Vishwakarma Siddharth, Kumar Ajit, Pandey Abha, Upadhyay K K
Department of Chemistry (Centre of Advanced Study), Institute of Science, Banaras Hindu University, Varanasi, Uttar Pradesh 221005, India.
Department of Applied Sciences & Humanities, National Institute of Foundry & Forge Technology, Ranchi 834003, Jharkhand, India.

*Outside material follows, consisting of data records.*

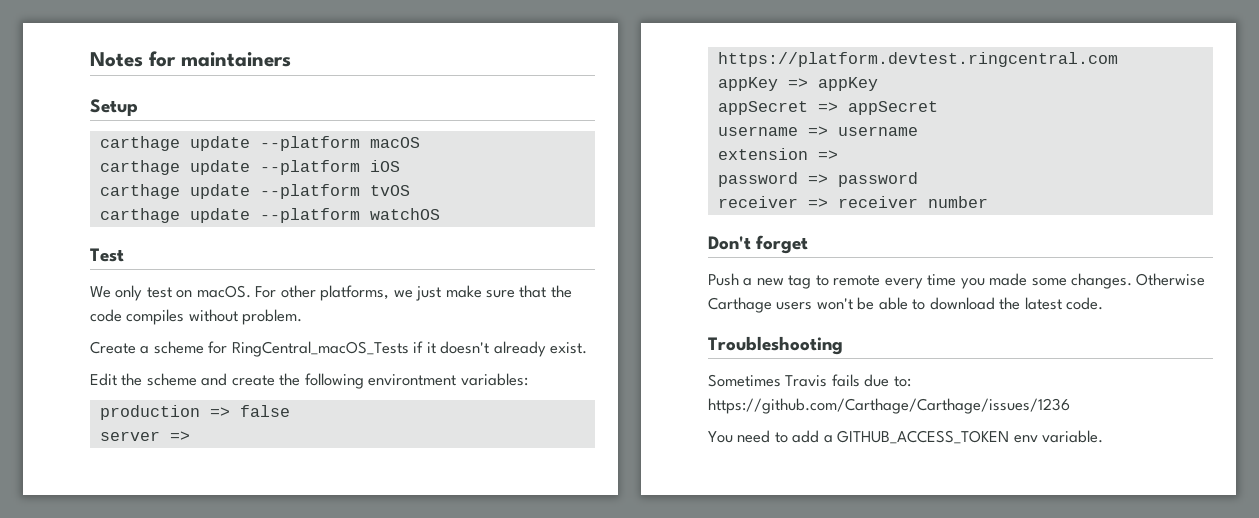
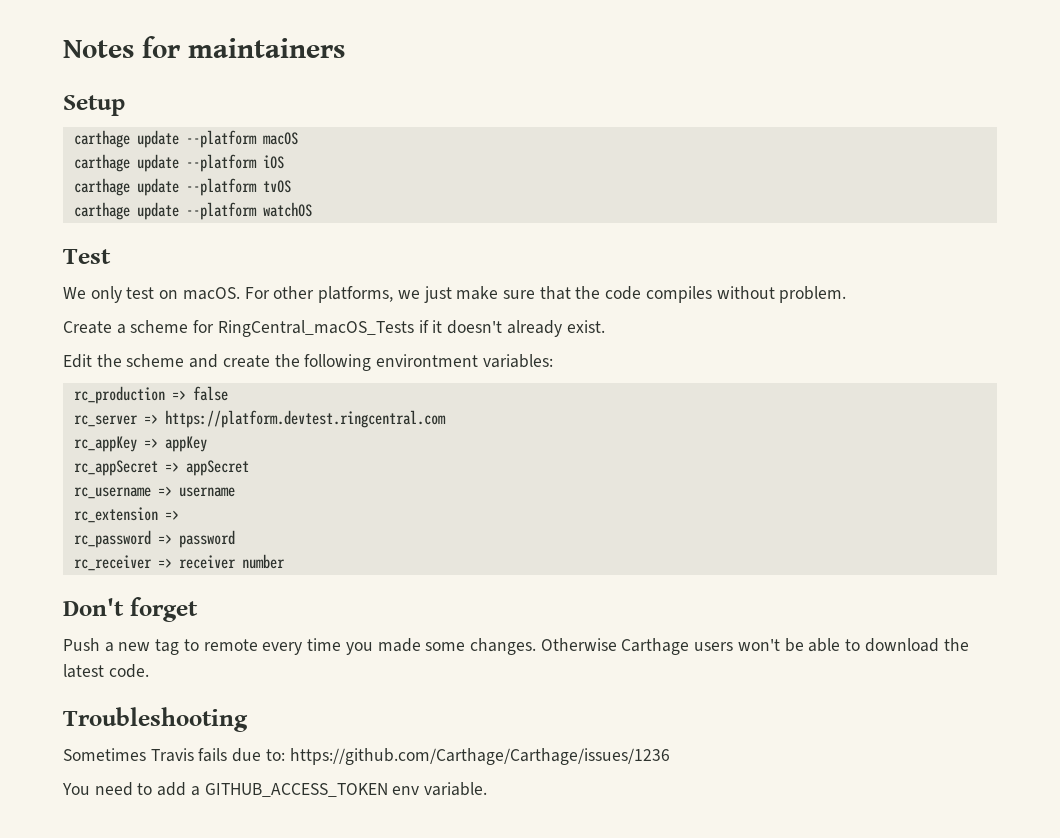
- production => false
+ rc_production => false
- server => https://platform.devtest.ringcentral.com
+ rc_server => https://platform.devtest.ringcentral.com
- appKey => appKey
+ rc_appKey => appKey
- appSecret => appSecret
+ rc_appSecret => appSecret
- username => username
+ rc_username => username
- extension =>
+ rc_extension =>
- password => password
+ rc_password => password
- receiver => receiver number
+ rc_receiver => receiver number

Spectrochim Acta A Mol Biomol Spectrosc. 2017 Jan 5;170:191-7. doi: 10.1016/j.saa.2016.07.021. Epub 2016 Jul 12.
A chromogenic fluoride probe bearing bis imine groups having dual -NH functionality (BSB) has been designed, synthesised and structurally characterized by its single crystal X-ray diffraction studies. The BSB could visually and spectroscopically recognise F(-) with high selectivity over other anions by exhibiting intense chromogenic response (from colourless to red) for F(-) in acetonitrile solution. The UV-visible titration and (1)H NMR titration experiments indicated that the observed changes occur via a combined process including hydrogen bonding and deprotonation between the BSB and F(-). Moreover theoretical calculations at the Density Functional Theory (DFT) level shed further light upon probe design strategy and the nature of interactions between BSB and F(-). The limit of detection and binding constant of BSB towards F(-) were found to be 6.9×10(-7)M and 1.42±0.069×10(8)M(-2) respectively. Finally, by using F(-)and H(+) as chemical inputs and the absorbance as output, a INHIBIT logic gate was constructed, which exhibits "Multi-write" ability without obvious degradation in its optical output.
设计并合成了一种带有双亚胺基团且具有双 -NH 官能团的显色氟化物探针(BSB),并通过单晶 X 射线衍射研究对其进行了结构表征。在乙腈溶液中,BSB 对 F⁻表现出强烈的显色响应(从无色变为红色),从而能够在视觉和光谱上以高于其他阴离子的高选择性识别 F⁻。紫外 - 可见滴定和¹H NMR 滴定实验表明,观察到的变化是通过包括 BSB 与 F⁻之间的氢键作用和去质子化的联合过程发生的。此外,密度泛函理论(DFT)水平的理论计算进一步揭示了探针设计策略以及 BSB 与 F⁻之间相互作用的本质。发现 BSB 对 F⁻的检测限和结合常数分别为 6.9×10⁻⁷ M 和 1.42±0.069×10⁸ M⁻²。最后,以 F⁻和 H⁺作为化学输入,吸光度作为输出,构建了一个 INHIBIT 逻辑门,该逻辑门具有“多写入”能力,其光学输出无明显降解。